■ TASK DESCRIPTION
Sort through the data and copy the lines holding the word "subtotal".

■ DATA EXCERPTS
——————

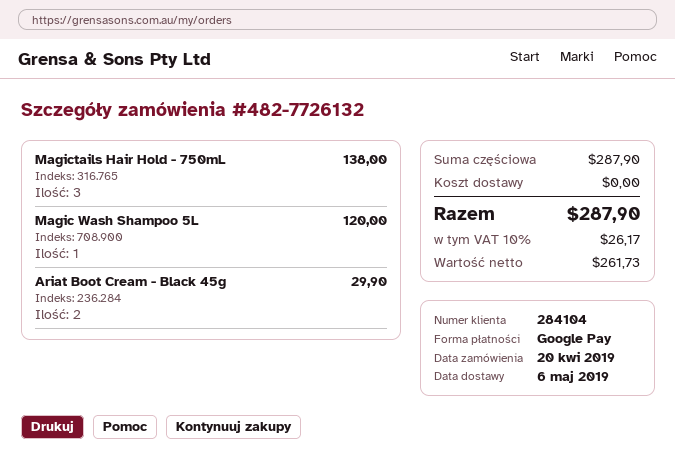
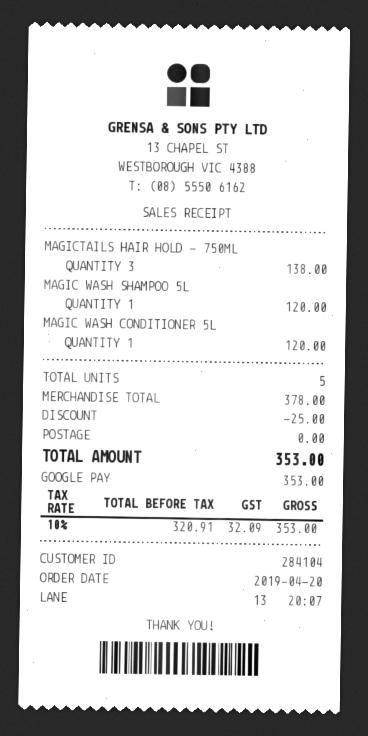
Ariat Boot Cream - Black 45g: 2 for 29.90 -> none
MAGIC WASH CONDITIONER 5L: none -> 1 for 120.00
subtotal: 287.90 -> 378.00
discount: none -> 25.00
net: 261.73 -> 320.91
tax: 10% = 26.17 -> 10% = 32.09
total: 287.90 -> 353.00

——————

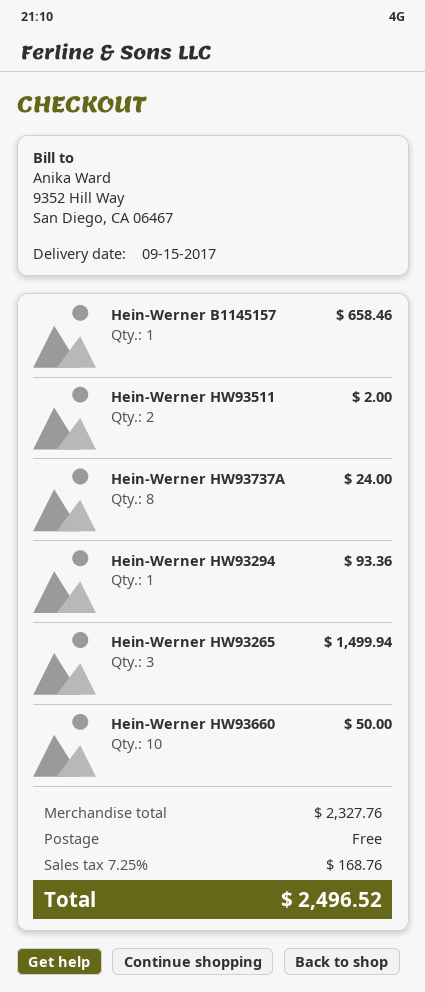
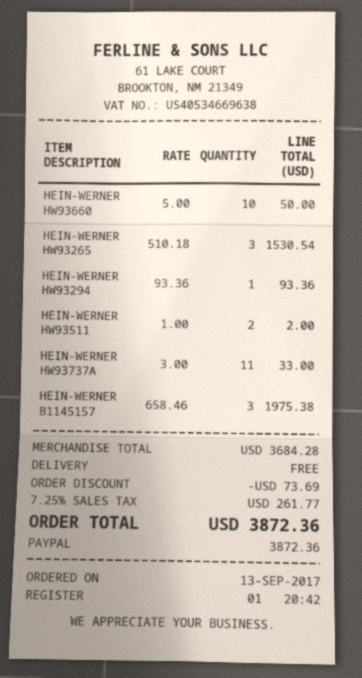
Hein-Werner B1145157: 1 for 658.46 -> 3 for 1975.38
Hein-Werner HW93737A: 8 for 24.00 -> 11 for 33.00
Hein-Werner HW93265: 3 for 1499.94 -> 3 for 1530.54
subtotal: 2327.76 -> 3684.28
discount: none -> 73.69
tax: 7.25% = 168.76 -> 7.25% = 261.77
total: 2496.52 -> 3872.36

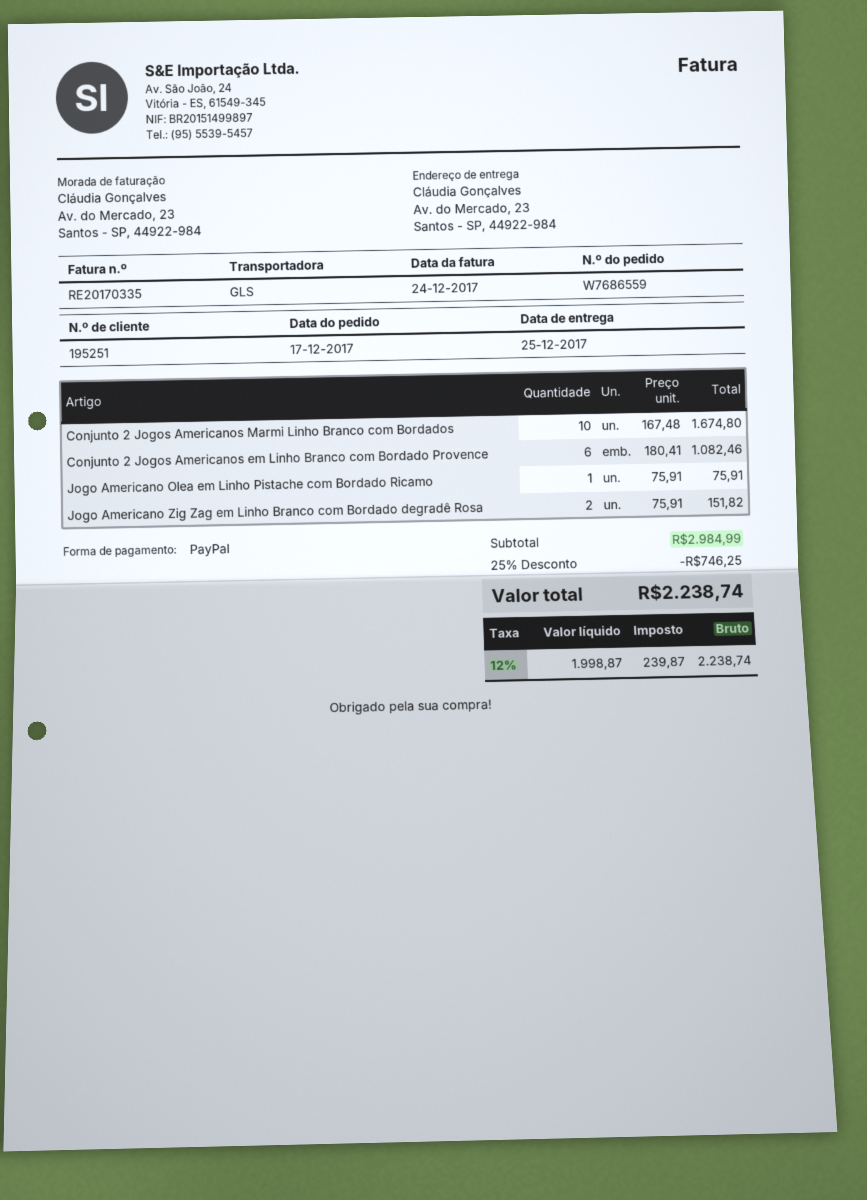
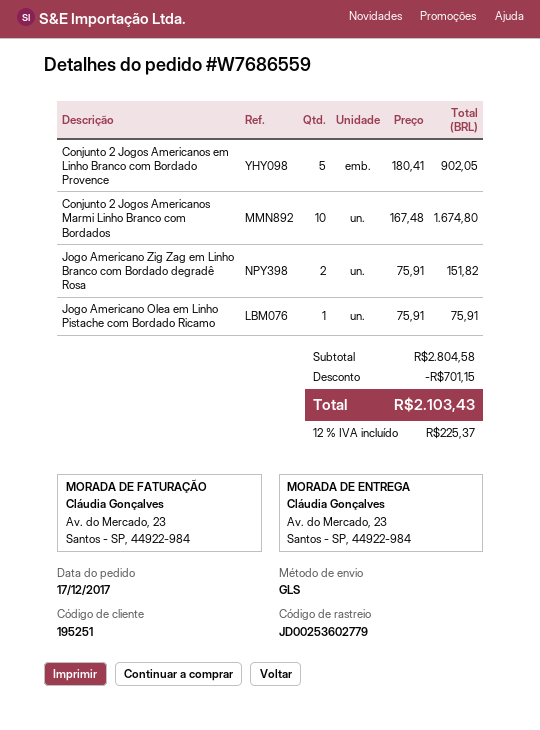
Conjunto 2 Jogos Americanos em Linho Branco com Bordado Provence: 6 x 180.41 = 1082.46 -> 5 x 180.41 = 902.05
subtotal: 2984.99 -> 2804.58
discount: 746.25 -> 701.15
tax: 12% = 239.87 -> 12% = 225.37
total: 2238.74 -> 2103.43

——————

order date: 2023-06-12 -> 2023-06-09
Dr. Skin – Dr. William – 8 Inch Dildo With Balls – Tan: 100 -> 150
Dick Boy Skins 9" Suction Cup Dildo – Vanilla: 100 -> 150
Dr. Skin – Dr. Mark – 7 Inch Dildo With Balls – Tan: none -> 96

——————

■ SOLUTION FOR THIS TASK
subtotal: 287.90 -> 378.00
subtotal: 2327.76 -> 3684.28
subtotal: 2984.99 -> 2804.58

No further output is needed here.